Utility shutoff moratoria serve a public health need in pandemic, but what will happen when they expire?
As the COVID-19 pandemic took hold and states and provinces began shutting down in March, many either required or called for halts on utility shutoffs due to non-payment of bills for the duration of the public health emergency.
But as economies reopen, questions arise: When should these state-imposed moratoria be lifted? What happens then?
“For people who are frail or in poor health, it’s a matter of life or death,” John Auerbach, president and CEO of the nonpartisan Trust for America’s Health, says about having access to water, heat and air conditioning.
“We’re really talking about what people need to survive.”
With residents being told to stay home by their governors, and the U.S. Centers for Disease Control and Prevention urging hand-washing to deal with a highly contagious virus, all states took action earlier this year to prevent utility-service disruptions.
Moratoria were declared in 27 states, almost entirely within gubernatorial declarations of emergency, according to the National Association of Regulatory Utility Commissioners.

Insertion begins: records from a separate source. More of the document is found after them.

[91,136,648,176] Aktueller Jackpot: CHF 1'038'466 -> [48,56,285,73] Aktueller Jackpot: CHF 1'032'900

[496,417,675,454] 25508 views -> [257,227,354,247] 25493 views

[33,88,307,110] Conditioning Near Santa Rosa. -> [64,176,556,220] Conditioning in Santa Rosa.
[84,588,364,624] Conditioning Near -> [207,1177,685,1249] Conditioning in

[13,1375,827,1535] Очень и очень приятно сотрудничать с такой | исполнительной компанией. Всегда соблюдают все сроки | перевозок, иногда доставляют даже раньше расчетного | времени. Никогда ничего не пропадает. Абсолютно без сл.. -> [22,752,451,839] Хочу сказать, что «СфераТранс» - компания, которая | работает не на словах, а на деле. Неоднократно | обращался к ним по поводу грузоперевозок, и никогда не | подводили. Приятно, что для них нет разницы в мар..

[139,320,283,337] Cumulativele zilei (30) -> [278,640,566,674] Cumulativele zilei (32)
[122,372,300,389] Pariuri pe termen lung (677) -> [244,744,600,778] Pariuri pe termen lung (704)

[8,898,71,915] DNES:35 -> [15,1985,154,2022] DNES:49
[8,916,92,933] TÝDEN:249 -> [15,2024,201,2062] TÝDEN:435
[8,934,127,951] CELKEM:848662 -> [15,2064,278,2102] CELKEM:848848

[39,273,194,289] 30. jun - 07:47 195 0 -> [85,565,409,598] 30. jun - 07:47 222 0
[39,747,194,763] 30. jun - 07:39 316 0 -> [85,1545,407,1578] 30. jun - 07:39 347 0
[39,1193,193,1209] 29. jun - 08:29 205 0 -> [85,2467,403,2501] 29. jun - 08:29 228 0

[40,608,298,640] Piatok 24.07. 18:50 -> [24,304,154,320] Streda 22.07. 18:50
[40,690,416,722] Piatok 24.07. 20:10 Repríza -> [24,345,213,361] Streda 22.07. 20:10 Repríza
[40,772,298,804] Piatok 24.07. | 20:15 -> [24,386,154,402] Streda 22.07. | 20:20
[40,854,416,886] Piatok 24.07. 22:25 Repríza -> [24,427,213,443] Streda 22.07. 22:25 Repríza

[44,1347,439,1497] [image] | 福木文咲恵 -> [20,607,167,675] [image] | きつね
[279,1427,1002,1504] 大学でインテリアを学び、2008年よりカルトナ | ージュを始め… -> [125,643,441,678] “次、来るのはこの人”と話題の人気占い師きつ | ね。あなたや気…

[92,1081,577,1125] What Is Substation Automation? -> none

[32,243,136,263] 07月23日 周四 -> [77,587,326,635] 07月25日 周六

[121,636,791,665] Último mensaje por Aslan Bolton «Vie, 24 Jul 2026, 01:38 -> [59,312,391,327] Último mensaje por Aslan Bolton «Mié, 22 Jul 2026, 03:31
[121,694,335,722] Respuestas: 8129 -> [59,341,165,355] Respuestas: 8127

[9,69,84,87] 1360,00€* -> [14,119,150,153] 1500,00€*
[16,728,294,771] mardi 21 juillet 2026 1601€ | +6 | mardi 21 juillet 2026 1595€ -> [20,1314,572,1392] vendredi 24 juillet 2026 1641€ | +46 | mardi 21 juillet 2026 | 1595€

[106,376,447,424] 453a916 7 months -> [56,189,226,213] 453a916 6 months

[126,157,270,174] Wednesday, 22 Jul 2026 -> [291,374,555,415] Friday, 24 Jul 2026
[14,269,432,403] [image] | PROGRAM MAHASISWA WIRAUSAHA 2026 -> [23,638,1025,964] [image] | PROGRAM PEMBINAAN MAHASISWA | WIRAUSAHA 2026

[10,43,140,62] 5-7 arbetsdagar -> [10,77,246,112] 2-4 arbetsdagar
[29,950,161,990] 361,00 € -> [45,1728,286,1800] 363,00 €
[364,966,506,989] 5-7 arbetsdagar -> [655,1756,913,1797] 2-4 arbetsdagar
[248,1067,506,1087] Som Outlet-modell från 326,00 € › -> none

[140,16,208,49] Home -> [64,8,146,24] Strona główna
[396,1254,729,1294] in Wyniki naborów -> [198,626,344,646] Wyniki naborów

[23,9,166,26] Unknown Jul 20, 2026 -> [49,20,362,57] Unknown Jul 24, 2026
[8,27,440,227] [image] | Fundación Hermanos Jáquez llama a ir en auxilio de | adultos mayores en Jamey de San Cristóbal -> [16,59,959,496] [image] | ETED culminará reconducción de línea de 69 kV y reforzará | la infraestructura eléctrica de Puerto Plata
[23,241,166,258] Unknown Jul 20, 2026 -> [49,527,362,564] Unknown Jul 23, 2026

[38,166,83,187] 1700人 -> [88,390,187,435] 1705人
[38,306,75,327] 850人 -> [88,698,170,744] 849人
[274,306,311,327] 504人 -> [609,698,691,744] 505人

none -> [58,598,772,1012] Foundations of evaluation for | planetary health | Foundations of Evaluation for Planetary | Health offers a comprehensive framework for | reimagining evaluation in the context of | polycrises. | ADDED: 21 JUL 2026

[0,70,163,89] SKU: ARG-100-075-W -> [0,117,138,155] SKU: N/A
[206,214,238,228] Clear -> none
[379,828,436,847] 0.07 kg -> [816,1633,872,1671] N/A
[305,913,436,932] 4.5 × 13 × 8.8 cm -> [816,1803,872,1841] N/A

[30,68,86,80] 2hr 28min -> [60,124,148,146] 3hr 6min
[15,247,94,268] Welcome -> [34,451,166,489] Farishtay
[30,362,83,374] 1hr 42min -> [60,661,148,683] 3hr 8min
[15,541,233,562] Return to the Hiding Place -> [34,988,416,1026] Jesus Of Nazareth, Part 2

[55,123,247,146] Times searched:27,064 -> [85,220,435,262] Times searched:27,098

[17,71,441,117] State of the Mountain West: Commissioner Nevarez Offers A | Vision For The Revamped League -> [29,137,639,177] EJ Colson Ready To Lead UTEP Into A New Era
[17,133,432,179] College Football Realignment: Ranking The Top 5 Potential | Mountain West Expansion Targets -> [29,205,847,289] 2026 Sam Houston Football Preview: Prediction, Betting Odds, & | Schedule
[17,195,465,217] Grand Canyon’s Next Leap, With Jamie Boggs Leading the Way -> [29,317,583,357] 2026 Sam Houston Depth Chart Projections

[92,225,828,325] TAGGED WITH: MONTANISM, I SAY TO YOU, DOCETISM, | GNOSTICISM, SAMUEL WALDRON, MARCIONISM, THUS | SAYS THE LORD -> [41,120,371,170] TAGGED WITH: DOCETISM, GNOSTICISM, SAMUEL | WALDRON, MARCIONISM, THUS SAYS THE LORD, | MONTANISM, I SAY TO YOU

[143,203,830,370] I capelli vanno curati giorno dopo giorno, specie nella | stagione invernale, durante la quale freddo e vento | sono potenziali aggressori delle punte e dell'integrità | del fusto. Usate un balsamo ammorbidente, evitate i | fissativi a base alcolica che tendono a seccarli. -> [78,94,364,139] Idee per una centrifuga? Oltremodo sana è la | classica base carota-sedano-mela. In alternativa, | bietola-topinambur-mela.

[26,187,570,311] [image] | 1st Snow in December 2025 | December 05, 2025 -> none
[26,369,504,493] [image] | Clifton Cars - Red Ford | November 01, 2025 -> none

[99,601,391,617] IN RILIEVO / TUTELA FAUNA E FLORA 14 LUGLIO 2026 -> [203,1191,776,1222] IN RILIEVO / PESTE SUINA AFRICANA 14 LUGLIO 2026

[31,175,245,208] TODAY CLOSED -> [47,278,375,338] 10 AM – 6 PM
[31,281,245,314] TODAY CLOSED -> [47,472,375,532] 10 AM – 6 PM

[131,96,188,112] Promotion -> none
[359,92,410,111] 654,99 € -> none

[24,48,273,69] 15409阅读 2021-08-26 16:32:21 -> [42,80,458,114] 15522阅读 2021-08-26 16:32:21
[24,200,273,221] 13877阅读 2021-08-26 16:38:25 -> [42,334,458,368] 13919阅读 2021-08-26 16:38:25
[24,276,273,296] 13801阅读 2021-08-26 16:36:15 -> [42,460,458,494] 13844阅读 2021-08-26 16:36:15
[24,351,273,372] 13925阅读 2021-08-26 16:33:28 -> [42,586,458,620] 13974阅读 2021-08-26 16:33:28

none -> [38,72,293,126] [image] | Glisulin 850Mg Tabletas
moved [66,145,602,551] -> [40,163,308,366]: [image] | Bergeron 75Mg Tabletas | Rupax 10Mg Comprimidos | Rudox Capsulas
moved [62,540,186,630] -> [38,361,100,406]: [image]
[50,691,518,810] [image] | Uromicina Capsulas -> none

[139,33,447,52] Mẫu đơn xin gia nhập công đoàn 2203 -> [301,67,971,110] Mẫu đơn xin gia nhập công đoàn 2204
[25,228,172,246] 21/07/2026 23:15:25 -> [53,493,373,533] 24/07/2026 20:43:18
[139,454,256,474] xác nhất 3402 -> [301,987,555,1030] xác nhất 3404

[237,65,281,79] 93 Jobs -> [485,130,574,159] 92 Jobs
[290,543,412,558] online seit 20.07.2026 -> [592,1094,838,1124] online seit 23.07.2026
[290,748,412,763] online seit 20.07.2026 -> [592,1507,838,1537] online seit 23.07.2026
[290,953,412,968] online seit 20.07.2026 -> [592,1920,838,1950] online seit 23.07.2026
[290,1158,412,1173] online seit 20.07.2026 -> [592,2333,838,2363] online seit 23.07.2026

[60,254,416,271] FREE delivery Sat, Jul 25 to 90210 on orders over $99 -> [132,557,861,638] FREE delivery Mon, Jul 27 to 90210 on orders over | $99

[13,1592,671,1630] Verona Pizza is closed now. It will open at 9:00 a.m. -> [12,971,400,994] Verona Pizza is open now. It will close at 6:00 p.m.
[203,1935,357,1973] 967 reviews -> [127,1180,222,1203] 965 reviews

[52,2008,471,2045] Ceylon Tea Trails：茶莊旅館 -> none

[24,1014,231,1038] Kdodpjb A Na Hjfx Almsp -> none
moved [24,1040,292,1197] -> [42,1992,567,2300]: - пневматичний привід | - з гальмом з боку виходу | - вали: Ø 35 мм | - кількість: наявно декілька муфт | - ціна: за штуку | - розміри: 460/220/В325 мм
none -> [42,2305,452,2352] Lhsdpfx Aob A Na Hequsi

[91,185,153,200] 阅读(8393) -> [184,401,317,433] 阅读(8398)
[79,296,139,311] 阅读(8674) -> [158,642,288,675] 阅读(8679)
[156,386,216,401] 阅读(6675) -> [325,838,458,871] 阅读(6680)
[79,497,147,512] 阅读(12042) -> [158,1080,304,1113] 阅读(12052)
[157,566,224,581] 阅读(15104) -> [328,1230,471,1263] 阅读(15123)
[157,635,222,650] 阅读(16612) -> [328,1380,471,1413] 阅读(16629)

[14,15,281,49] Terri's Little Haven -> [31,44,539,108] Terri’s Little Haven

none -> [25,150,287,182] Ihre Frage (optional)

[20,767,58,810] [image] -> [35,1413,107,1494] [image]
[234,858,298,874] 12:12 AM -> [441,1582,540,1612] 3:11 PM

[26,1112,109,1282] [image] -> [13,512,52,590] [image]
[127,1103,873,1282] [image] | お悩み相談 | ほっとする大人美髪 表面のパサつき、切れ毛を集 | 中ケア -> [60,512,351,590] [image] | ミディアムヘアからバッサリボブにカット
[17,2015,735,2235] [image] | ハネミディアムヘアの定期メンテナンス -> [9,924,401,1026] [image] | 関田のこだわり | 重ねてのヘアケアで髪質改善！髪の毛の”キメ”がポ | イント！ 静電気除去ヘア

Indiana Gov. Eric Holcomb’s executive order, for example, set a moratorium for the duration of the COVID-19 emergency.
Twenty-three states made such moratoria “voluntary” — asking utility companies to refrain from shutoffs during the pandemic, in much the same way that many already offer seasonal shutoff moratoria to avoid cutting off service in winter cold or summer heat.
But Wisconsin Rep. Beth Meyers, ranking member on the Assembly’s Energy and Utilities Committee, says she fears a new crisis as utility customers realize that their bill payments were deferred, not forgiven.
Her legislative colleagues, as well as officials from large utilities such as Xcel and small rural co-operatives, are beginning to ask how people will pay their utility bills once the moratoria are lifted. Her hope is that the Wisconsin Public Service Commission and the utilities find a way to help customers struggling with payments.
That happened in Illinois, where a relief plan negotiated by Attorney General Kwame Raoul, Chicago Mayor Lori Lightfoot, utilities and customer advocacy groups was announced in mid-June.
Whether there is a legislative role to be played, Meyers says, “I think that’s a good question and it’s something we’ll be looking into.”
Michigan has been using part of its federal CARES Act allocation to pay utility bills for low-income residents.
There, direct support payments are made to households that have past-due accounts of 90 days and that meet other eligibility requirements. The three largest utility providers, in turn, waive 25 percent of the outstanding bill for households receiving the direct payment. This allows for available Low Income Home Energy Assistance Program resources to assist more families.
In Saskatchewan, the interest on late bill payments was waived for up to six months. The province of Alberta allowed utility customers to defer electricity and natural gas payments until mid-June, while Manitoba Hydro suspended disconnections “until further notice” and late payments for six months.
According to Canadian Urban Sustainability Practitioners, all electric and gas utilities in Ontario suspended disconnections after talks with MPP Greg Rickford, who is the province’s minister of energy, northern development and mines.
Twenty-five years ago, a heat wave killed 739 people in Chicago who either didn’t have air conditioning or couldn’t afford to run it. That deadly summer in the Midwest’s largest city is an example of why utilities are crucial to maintain basic health, Auerbach says. And without water, people quickly develop basic survival issues from dehydration to poor sanitation, he adds.
Jon Davis is CSG Midwest staff liaison for the Midwest Legislative Conference Health & Human Services Committee.